The contest he lost — and the coin he won
In 1931, the country was preparing to mark the 200th birthday of George Washington. The plan was a new coin bearing his face, and a design competition was held to find it. Nearly a hundred artists entered. Two bodies judged the work — the George Washington Bicentennial Committee and the Commission of Fine Arts, the federal panel that advises on public art. Both pointed to the same winner: the sculptor Laura Gardin Fraser, a celebrated coin designer in her own right.
She did not get the job.
Treasury Secretary Andrew W. Mellon overruled the judges and chose a design by a quiet, sixty-six-year-old medalist named John Flanagan. The Commission protested. They asked the artists to resubmit, hoping for a different result; on January 20, 1932, they reaffirmed their support for Fraser. It changed nothing. Mellon left office on February 12, 1932, and his successor, Ogden L. Mills, declined to reverse the call. On April 16, 1932, Flanagan's design was announced as the winner.

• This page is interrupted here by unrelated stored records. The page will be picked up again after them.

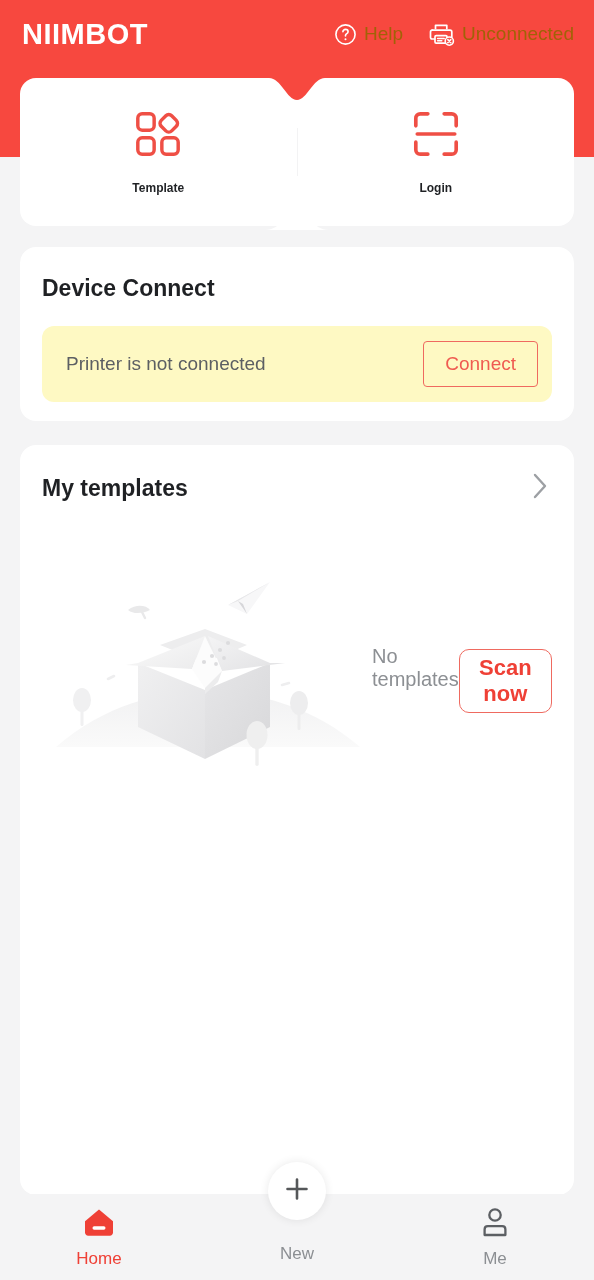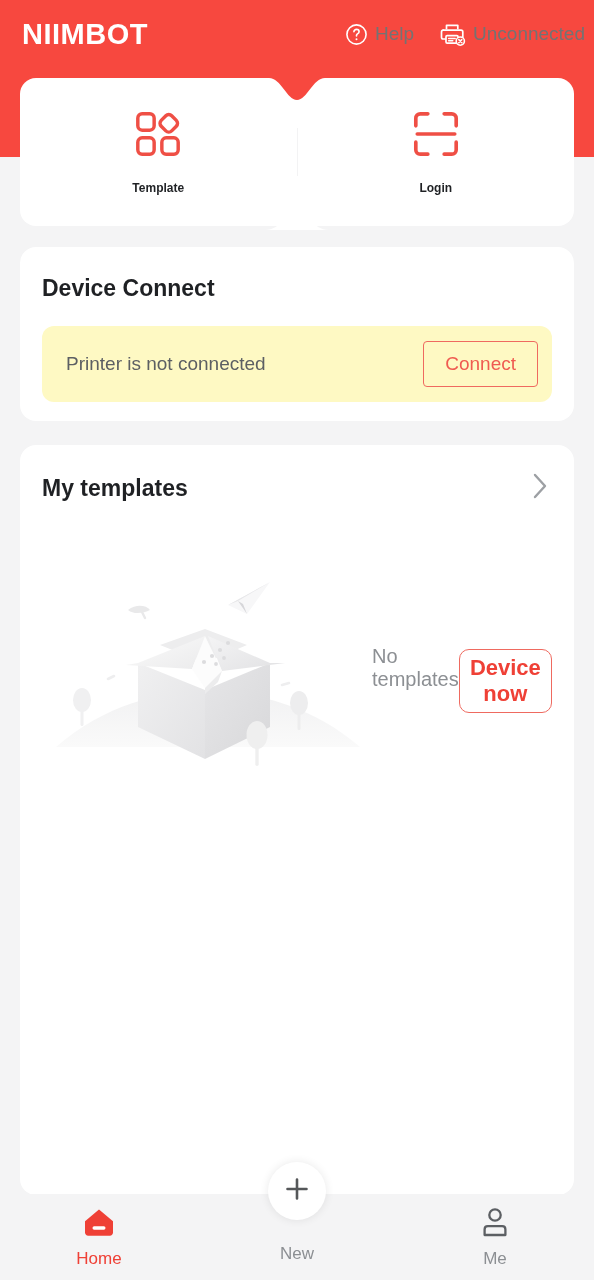"NIIMBOT" .header-bar { padding: 0 9px 0 22px -> 0 20px 0 22px }
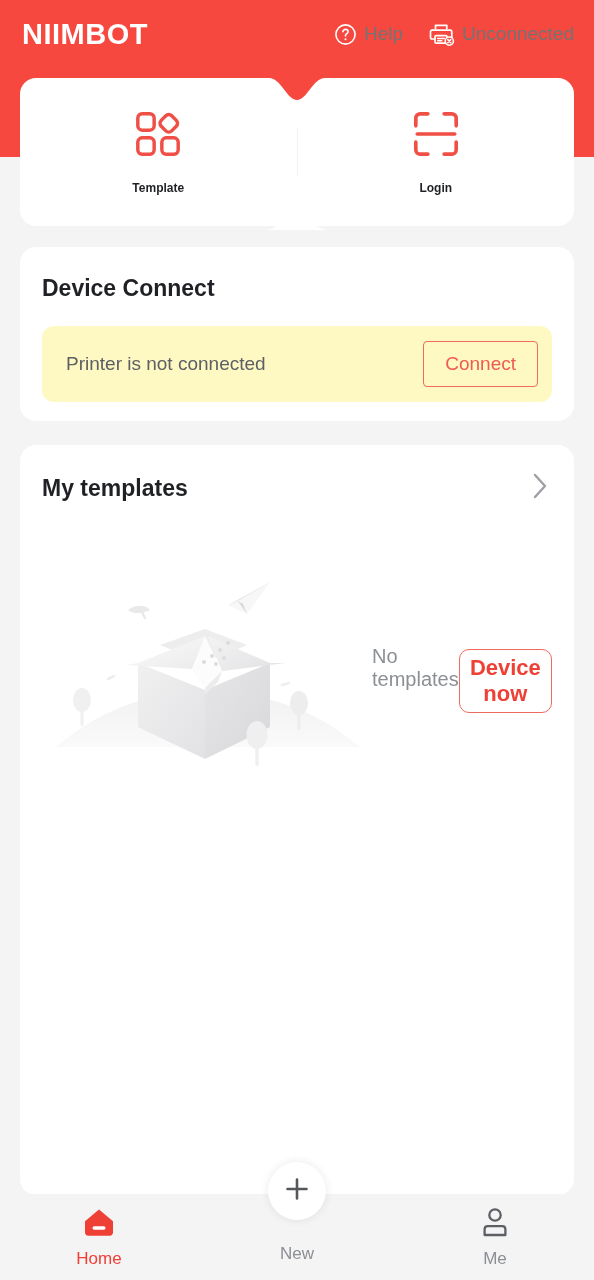"Help" .header-action { color: #737373 -> #a16207 }
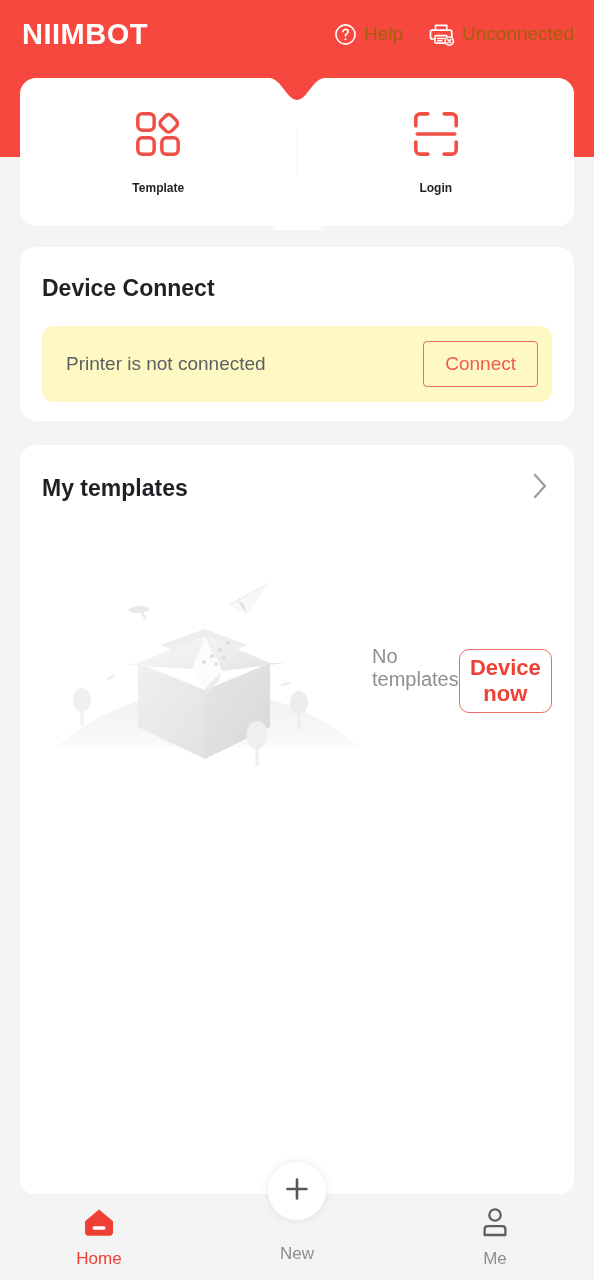"Device now" button.login-btn { text: Device -> Scan }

So the most familiar profile in American pockets came from the runner-up's pen, by order of the Treasury. The decision still draws argument. Some have read sexism into it — Mellon refusing to let a woman win — but the historian Q. David Bowers calls that "modern numismatic fiction," noting that Mellon had approved Fraser's commemorative designs before. Whatever the reason, the choice gave Flanagan something almost no artist ever receives: a portrait struck, year after year, for the better part of a century. Fraser's Washington waited nearly seventy years for its own coin. It finally arrived — on a 1999 commemorative gold piece, and again on the circulating quarters of the American Women Quarters program that began in 2022.